The Air Force had explained the UFO as having been one or more meteors. A December 9, 1965 nighttime search did not result in the finding of anything, according to an Air Force memo.

But, according to local eyewitnesses, an object approximately the size of a Volkswagen bus and the shape of an acorn was conveyed away on a flatbed truck. Some say the strange artifact was adorned with unusual hieroglyphs, and that officials visited homes to warn residents to not tell others of what they had seen.

A model of the "acorn," created for the television show Unsolved Mysteries and based on what the residents had described, has been kept out back of the Kecksburg Volunteer Fire Department.

The media had long shown an interest in the case. The earliest news account of the incident was in the Greensburg Tribune-Review on December 10, 1965, and its headline was "Unidentified Flying Object Falls Near Kecksburg — Army Ropes Off Area."

Sky & Telescope, in its February 1966 issue, reported on the much-seen fireball that many have linked to the Kecksburg object.

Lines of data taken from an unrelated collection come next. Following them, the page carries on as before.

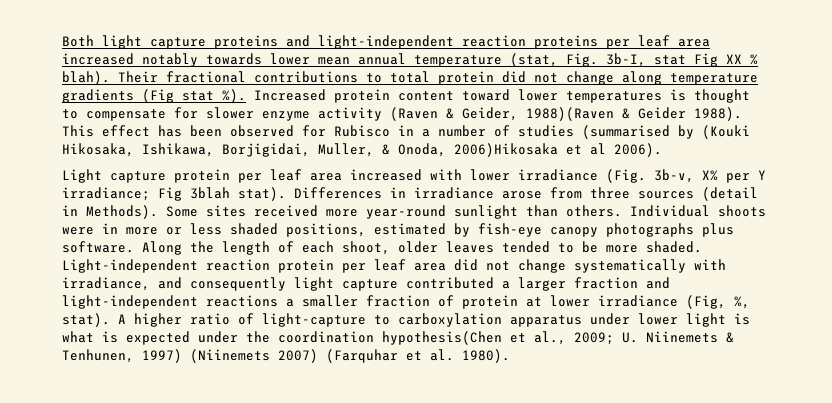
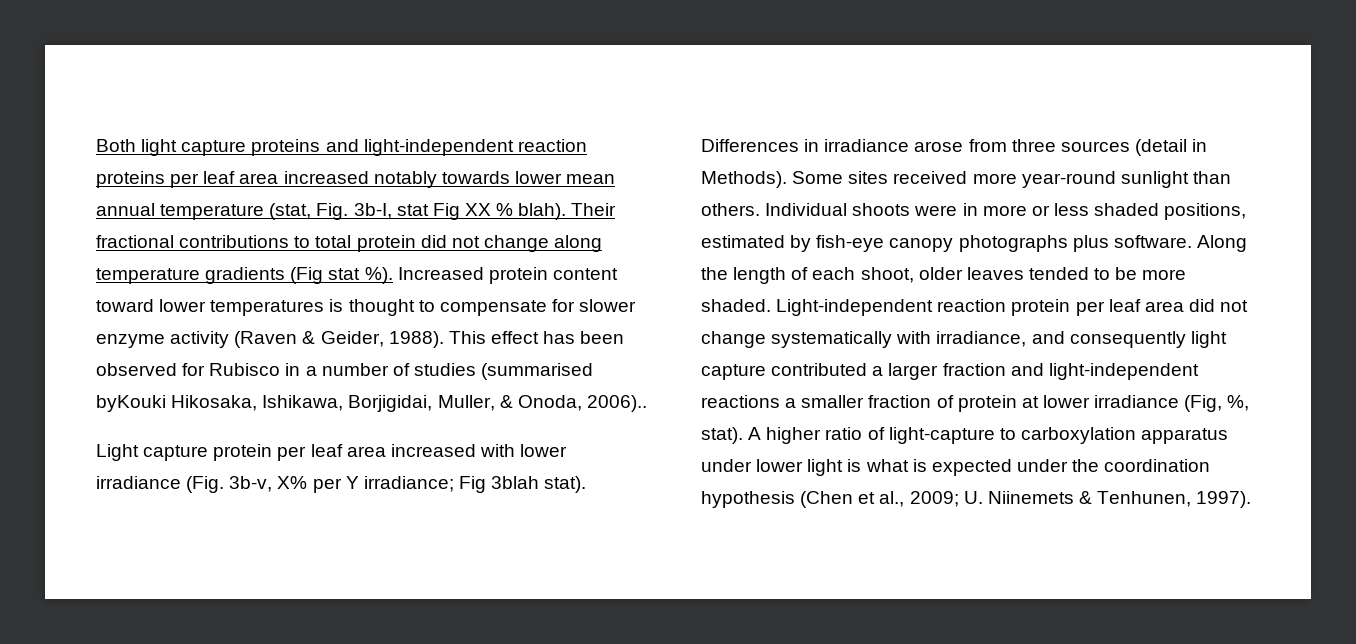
- Increased protein content toward lower temperatures is thought to compensate for slower enzyme activity (Raven & Geider, 1988)(Raven & Geider 1988).
+ Increased protein content toward lower temperatures is thought to compensate for slower enzyme activity (Raven & Geider, 1988).
- This effect has been observed for Rubisco in a number of studies (summarised by (Kouki Hikosaka, Ishikawa, Borjigidai, Muller, & Onoda, 2006)Hikosaka et al 2006).
+ This effect has been observed for Rubisco in a number of studies (summarised byKouki Hikosaka, Ishikawa, Borjigidai, Muller, & Onoda, 2006)..
- A higher ratio of light-capture to carboxylation apparatus under lower light is what is expected under the coordination hypothesis(Chen et al., 2009; U. Niinemets & Tenhunen, 1997) (Niinemets 2007) (Farquhar et al. 1980).
+ A higher ratio of light-capture to carboxylation apparatus under lower light is what is expected under the coordination hypothesis (Chen et al., 2009; U. Niinemets & Tenhunen, 1997).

Definite answers to its identity have long been sought. In 2003, Leslie Kean, a New York journalist, sued NASA for information, but only received documents which were not what was requested. U.S. District Judge Emmet Sullivan agreed with this assessment, and did not let NASA get away with a claim that two boxes of paper from that time had been lost. In March 2007, Sullivan turned down a request by NASA to throw the case out of court. Negotiations followed that concluded with the agency promising during October 2007 to do a more thorough search.

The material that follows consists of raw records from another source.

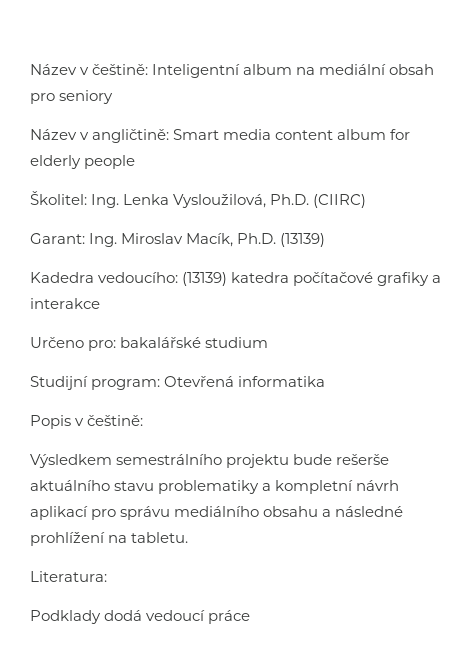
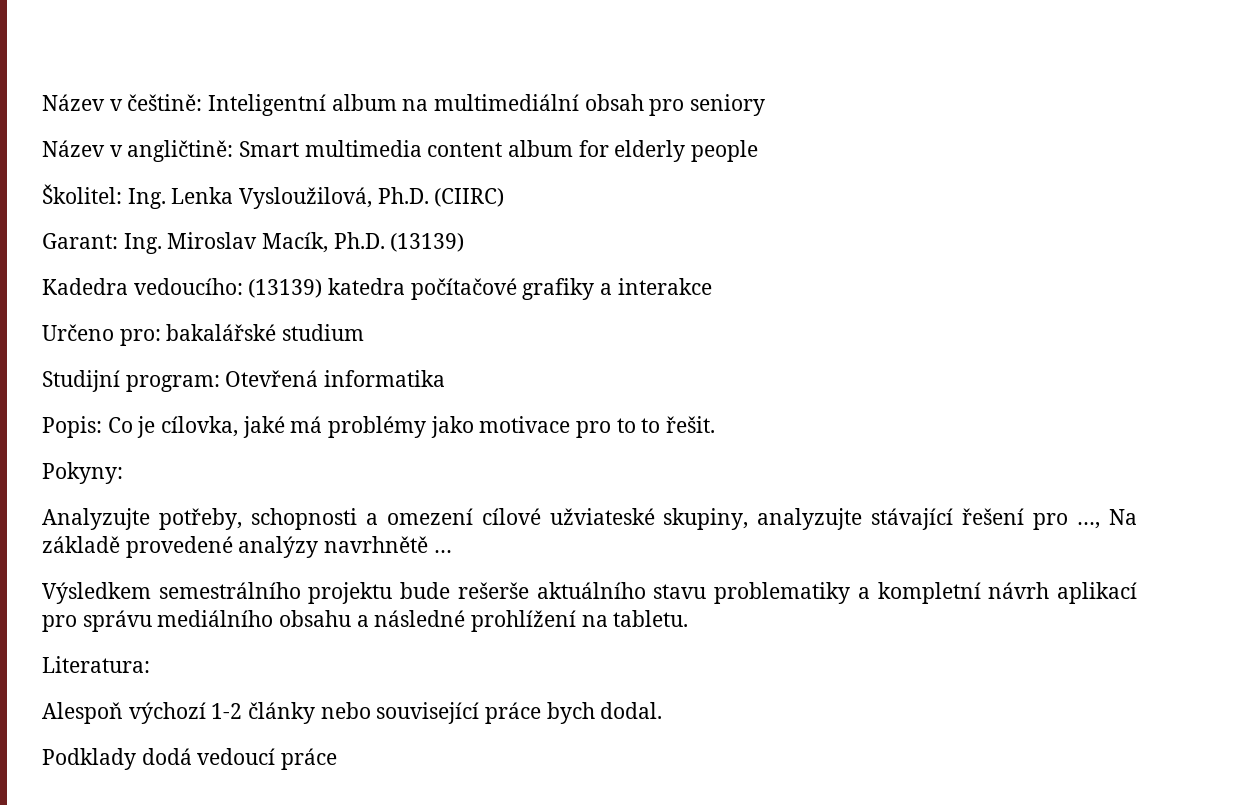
- Název v češtině: Inteligentní album na mediální obsah pro seniory
+ Název v češtině: Inteligentní album na multimediální obsah pro seniory
- Název v angličtině: Smart media content album for elderly people
+ Název v angličtině: Smart multimedia content album for elderly people
- Popis v češtině:
+ Popis: Co je cílovka, jaké má problémy jako motivace pro to to řešit.
+ Pokyny:
+ Analyzujte potřeby, schopnosti a omezení cílové užviateské skupiny, analyzujte stávající řešení pro …, Na základě provedené analýzy navrhnětě …
+ Alespoň výchozí 1-2 články nebo související práce bych dodal.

When interviewed in 2003 by a documentary team from the Sci Fi Channel, a NASA official said that the object would not have been a satellite — which was in opposition to a later 2005 NASA claim that it had indeed been one — the remains of a Russian satellite. A statement by Leslie Kean emphasized that an acknowledged authority on orbital debris, Nicholas Johnson of the NASA Johnson Space Center, had determined that the object was not the Russian probe Cosmos 96. According to Kean, Johnson's data showed that no object made by man landed in Pennsylvania at that date and time.

Whether it is a Soviet object, an extraterrestrial one, or even something else, there seems reason enough for typical bureaucratic obfuscation of the data.

— Douglas Chapman


The Observer, Guardian Unlimited,,,2209114,00.html, 11/11/07

MSNBC,, 10/26/07

Wired Blog Network — Wired Science,, 10/29/07

Statement of Leslie Kean, Investigative Journalist,, 10/21/03

Kecksburg UFO Incident, — Wikipedia, the free encyclopedia,


Rachel Bernasconi, 33, of Homestead Road in Hatfield, UK, was so frightened by a UFO that she almost went into labor. At that time, in early October 2007, she was 39 weeks pregnant.

Her husband Mark had seen two bright yellow lights over the houses across from their own. He first thought that the lights were those of an airplane because they resembled those on wing tips.

When they remained visible, he called for his wife to join him. She got out of bed and observed the hovering UFOs from an open window. When the lights neared, both Mark and Rachel fled the house, since both Bernasconis believed that the objects were going to crash in back of their home. But the phenomena had silently gone.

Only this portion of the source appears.